Christopher Baldassano, PhD
Assistant Professor, Department of Psychology
Columbia University
Using prior knowledge to build neural representations, make predictions, and encode memories
Our everyday experiences consist of familiar sequences of events in familiar contexts, and we use our memories of the past to understand the present and make predictions about the future. This prior knowledge can consist of specific past episodes, multiple memories linked together, or schematic mental models that have been distilled from many past experiences. I will present recent work from my lab, using a combination of behavioral, eye-tracking, and neuroimaging methods, on the mechanisms by which we can use knowledge of temporal structure to generate predictions, organize experiences into events, and construct durable memories. Our studies employ stories, movies, virtual reality, and games, allowing participants to draw on their knowledge of the world or build detailed expertise in controlled yet naturalistic domains.

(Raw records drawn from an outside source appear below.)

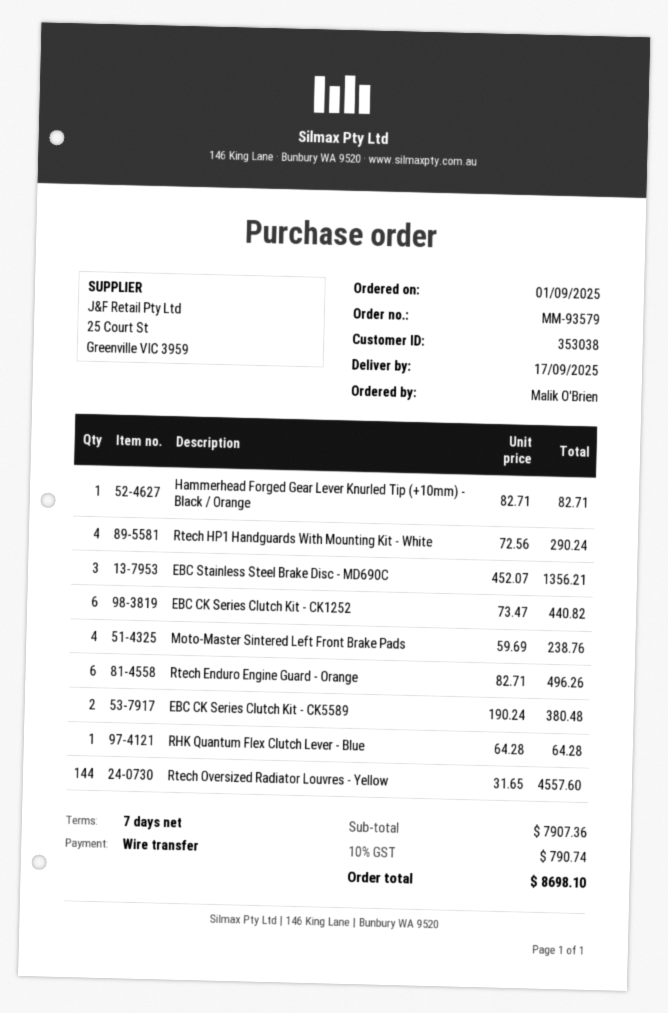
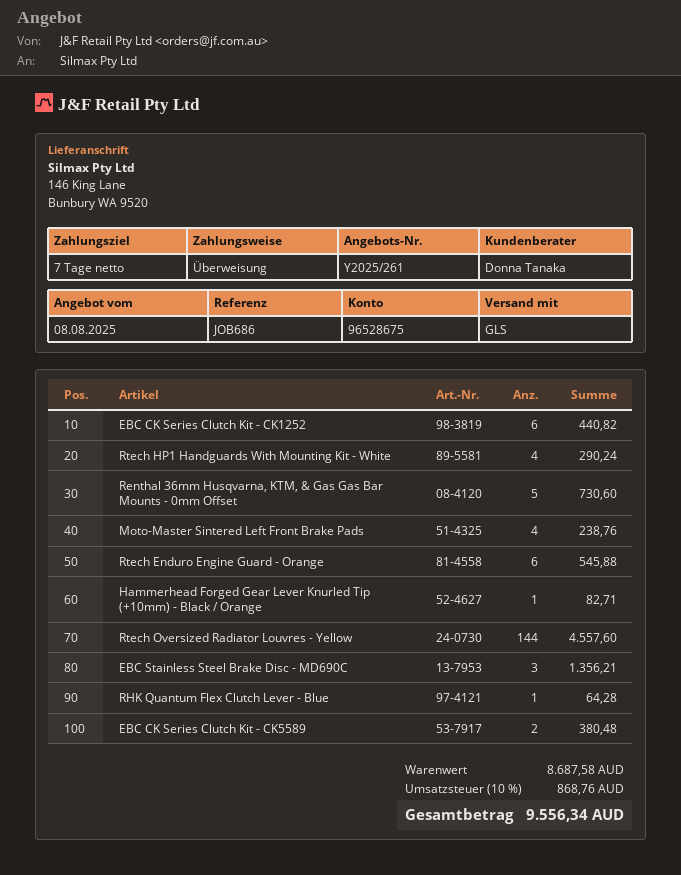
Rtech Enduro Engine Guard - Orange: 6 for 496.26 -> 6 for 545.88
Renthal 36mm Husqvarna, KTM, & Gas Gas Bar Mounts - 0mm Offset: none -> 5 for 730.60
subtotal: 7907.36 -> 8687.58
tax: 10% = 790.74 -> 10% = 868.76
total: 8698.10 -> 9556.34

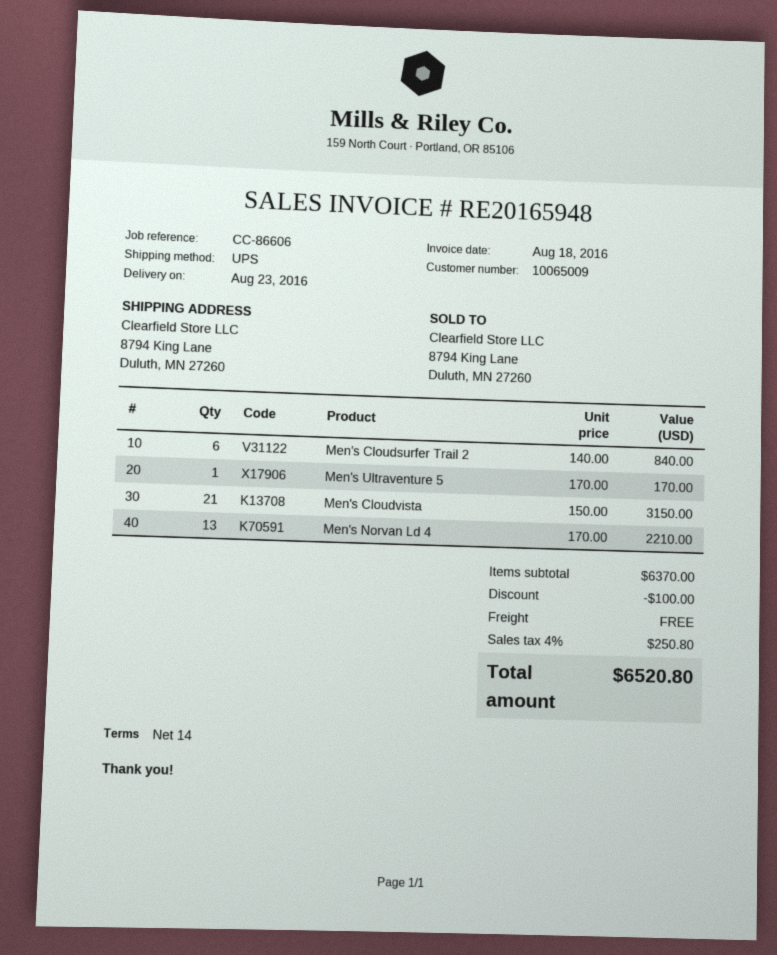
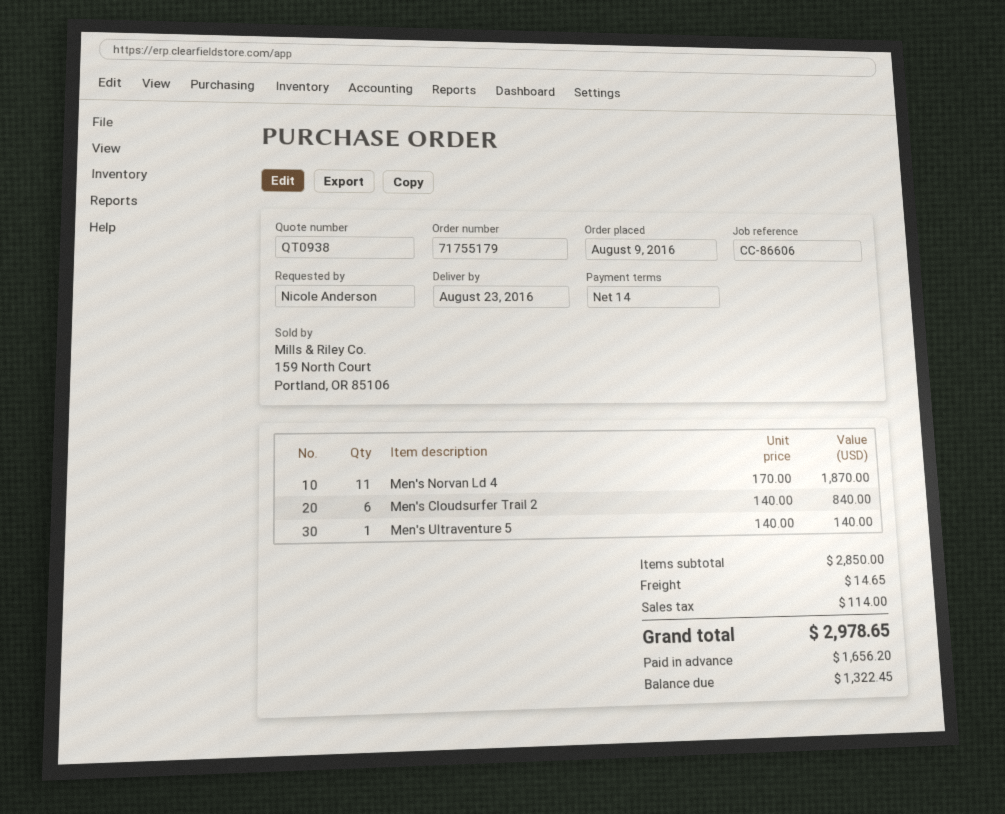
Men's Ultraventure 5: 1 x 170.00 = 170.00 -> 1 x 140.00 = 140.00
Men's Cloudvista: 21 x 150.00 = 3150.00 -> none
Men's Norvan Ld 4: 13 x 170.00 = 2210.00 -> 11 x 170.00 = 1870.00
subtotal: 6370.00 -> 2850.00
discount: 100.00 -> none
shipping: 0.00 -> 14.65
tax: 250.80 -> 114.00
total: 6520.80 -> 2978.65

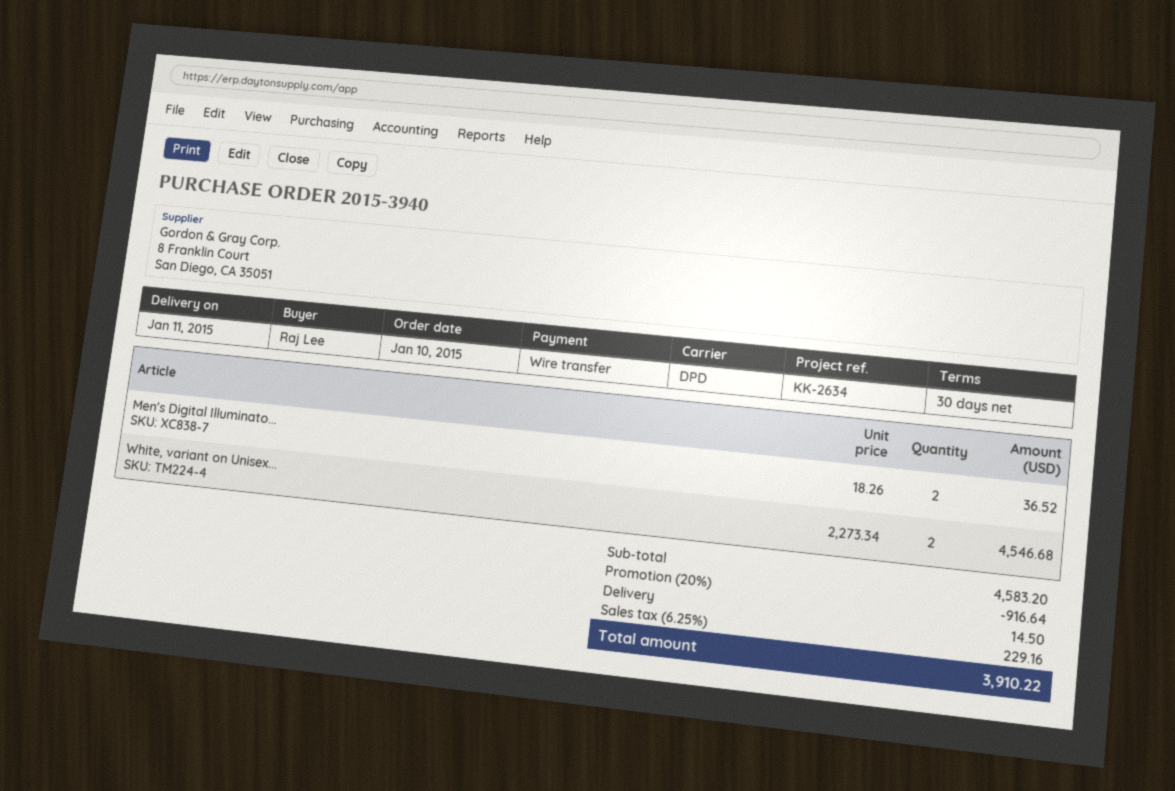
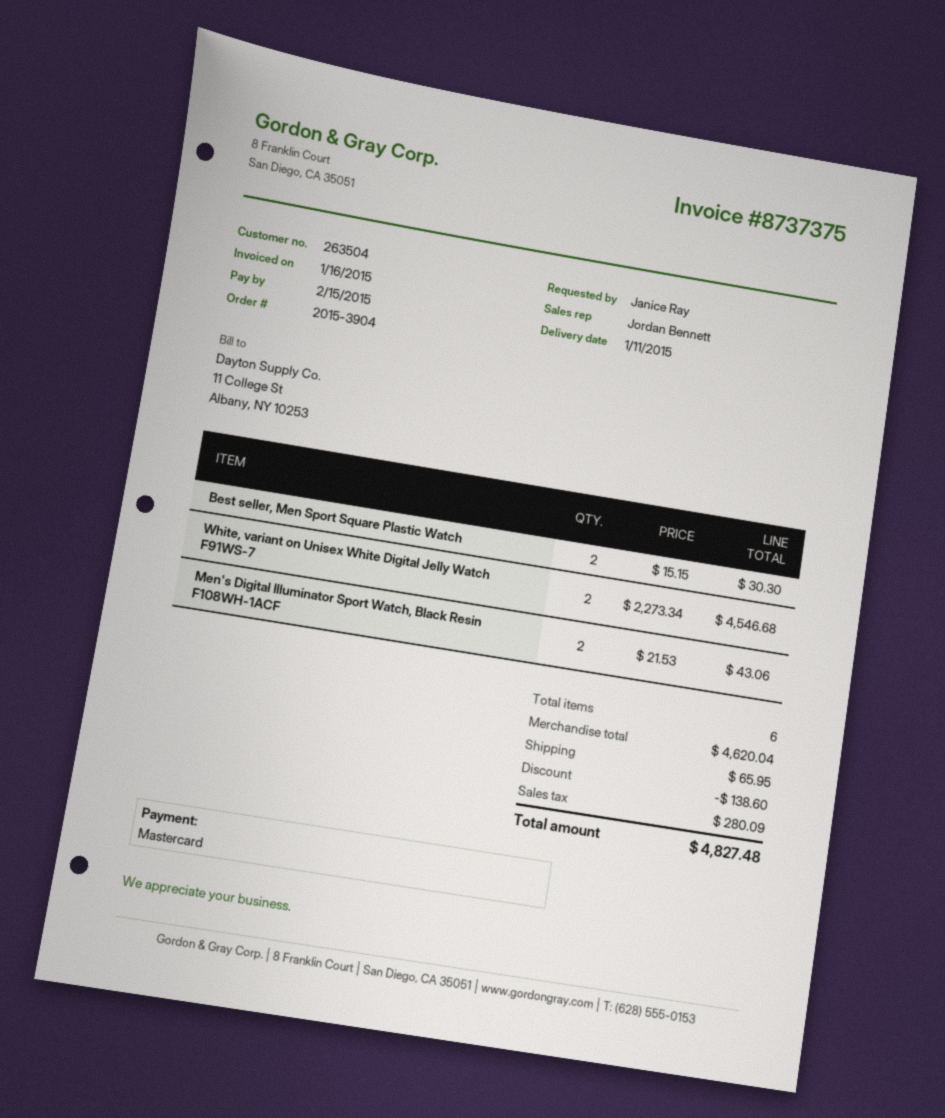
order number: 2015-3940 -> 2015-3904
ordered by: Raj Lee -> Janice Ray
payment method: bank transfer -> Mastercard
Men's Digital Illuminato...: 2 x 18.26 = 36.52 -> 2 x 21.53 = 43.06
Best seller, Men Sport Square Plastic Watch: none -> 2 x 15.15 = 30.30
subtotal: 4583.20 -> 4620.04
discount: 916.64 -> 138.60
shipping: 14.50 -> 65.95
tax: 229.16 -> 280.09
total: 3910.22 -> 4827.48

These studies argue for a central role of top-down and anticipatory processes in constructing high-level representations of events in the brain and creating durable sequence memories.
Relevant Publications:
Anticipation of temporally structured events in the brain
Host(s): Carol Mason (Faculty)
Please contact [email protected] with any questions.
This event will be in-person only and will not offer a Zoom option.
Open only to Columbia University and Columbia University Affiliates.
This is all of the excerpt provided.